Material supplied:
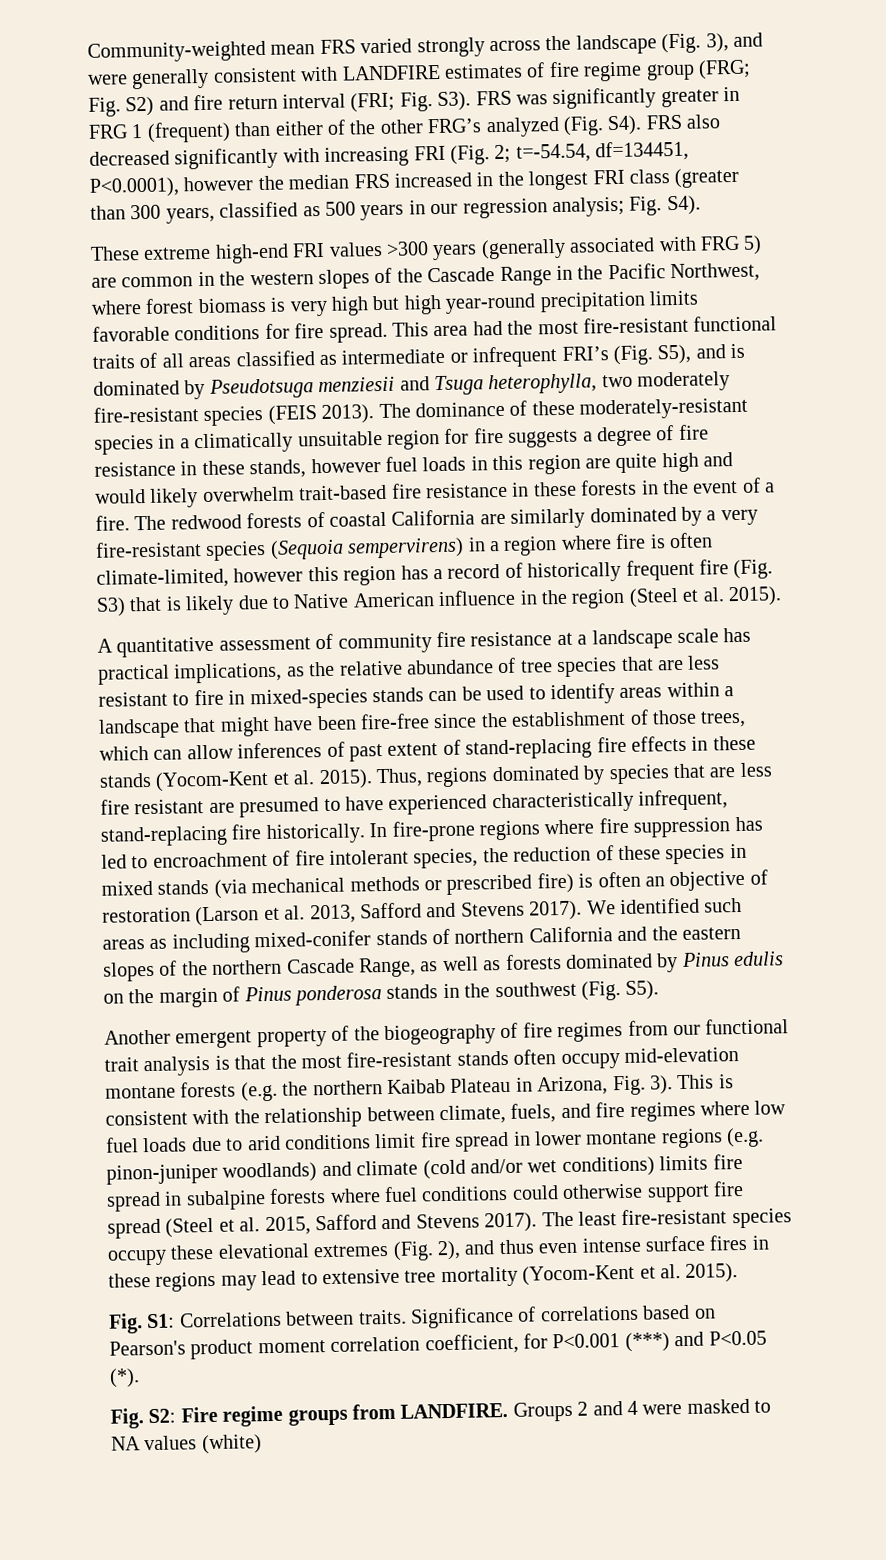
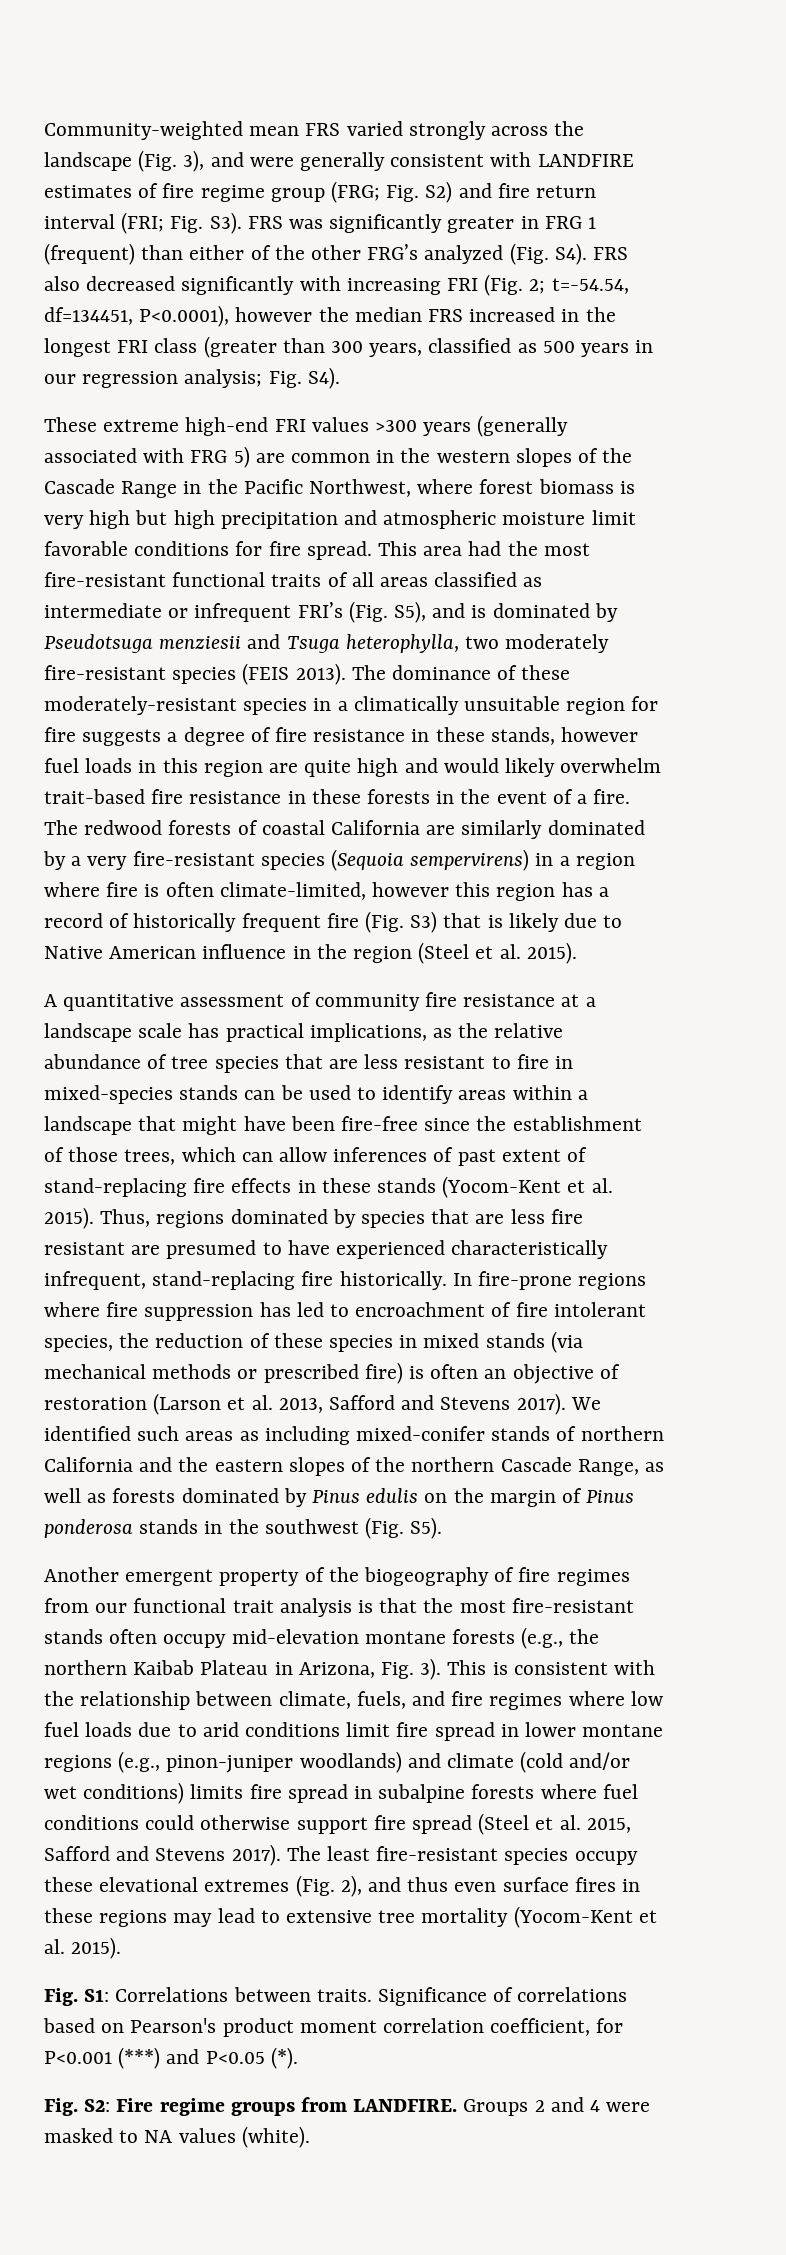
- These extreme high-end FRI values >300 years (generally associated with FRG 5) are common in the western slopes of the Cascade Range in the Pacific Northwest, where forest biomass is very high but high year-round precipitation limits favorable conditions for fire spread.
+ These extreme high-end FRI values >300 years (generally associated with FRG 5) are common in the western slopes of the Cascade Range in the Pacific Northwest, where forest biomass is very high but high precipitation and atmospheric moisture limit favorable conditions for fire spread.
- Another emergent property of the biogeography of fire regimes from our functional trait analysis is that the most fire-resistant stands often occupy mid-elevation montane forests (e.g. the northern Kaibab Plateau in Arizona, Fig. 3).
+ Another emergent property of the biogeography of fire regimes from our functional trait analysis is that the most fire-resistant stands often occupy mid-elevation montane forests (e.g., the northern Kaibab Plateau in Arizona, Fig. 3).
- This is consistent with the relationship between climate, fuels, and fire regimes where low fuel loads due to arid conditions limit fire spread in lower montane regions (e.g. pinon-juniper woodlands) and climate (cold and/or wet conditions) limits fire spread in subalpine forests where fuel conditions could otherwise support fire spread (Steel et al. 2015, Safford and Stevens 2017).
+ This is consistent with the relationship between climate, fuels, and fire regimes where low fuel loads due to arid conditions limit fire spread in lower montane regions (e.g., pinon-juniper woodlands) and climate (cold and/or wet conditions) limits fire spread in subalpine forests where fuel conditions could otherwise support fire spread (Steel et al. 2015, Safford and Stevens 2017).
- The least fire-resistant species occupy these elevational extremes (Fig. 2), and thus even intense surface fires in these regions may lead to extensive tree mortality (Yocom-Kent et al. 2015).
+ The least fire-resistant species occupy these elevational extremes (Fig. 2), and thus even surface fires in these regions may lead to extensive tree mortality (Yocom-Kent et al. 2015).
- Groups 2 and 4 were masked to NA values (white)
+ Groups 2 and 4 were masked to NA values (white).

Task directions:
Leave the images aside and return the records above exactly as written.

Your solution:
- These extreme high-end FRI values >300 years (generally associated with FRG 5) are common in the western slopes of the Cascade Range in the Pacific Northwest, where forest biomass is very high but high year-round precipitation limits favorable conditions for fire spread.
+ These extreme high-end FRI values >300 years (generally associated with FRG 5) are common in the western slopes of the Cascade Range in the Pacific Northwest, where forest biomass is very high but high precipitation and atmospheric moisture limit favorable conditions for fire spread.
- Another emergent property of the biogeography of fire regimes from our functional trait analysis is that the most fire-resistant stands often occupy mid-elevation montane forests (e.g. the northern Kaibab Plateau in Arizona, Fig. 3).
+ Another emergent property of the biogeography of fire regimes from our functional trait analysis is that the most fire-resistant stands often occupy mid-elevation montane forests (e.g., the northern Kaibab Plateau in Arizona, Fig. 3).
- This is consistent with the relationship between climate, fuels, and fire regimes where low fuel loads due to arid conditions limit fire spread in lower montane regions (e.g. pinon-juniper woodlands) and climate (cold and/or wet conditions) limits fire spread in subalpine forests where fuel conditions could otherwise support fire spread (Steel et al. 2015, Safford and Stevens 2017).
+ This is consistent with the relationship between climate, fuels, and fire regimes where low fuel loads due to arid conditions limit fire spread in lower montane regions (e.g., pinon-juniper woodlands) and climate (cold and/or wet conditions) limits fire spread in subalpine forests where fuel conditions could otherwise support fire spread (Steel et al. 2015, Safford and Stevens 2017).
- The least fire-resistant species occupy these elevational extremes (Fig. 2), and thus even intense surface fires in these regions may lead to extensive tree mortality (Yocom-Kent et al. 2015).
+ The least fire-resistant species occupy these elevational extremes (Fig. 2), and thus even surface fires in these regions may lead to extensive tree mortality (Yocom-Kent et al. 2015).
- Groups 2 and 4 were masked to NA values (white)
+ Groups 2 and 4 were masked to NA values (white).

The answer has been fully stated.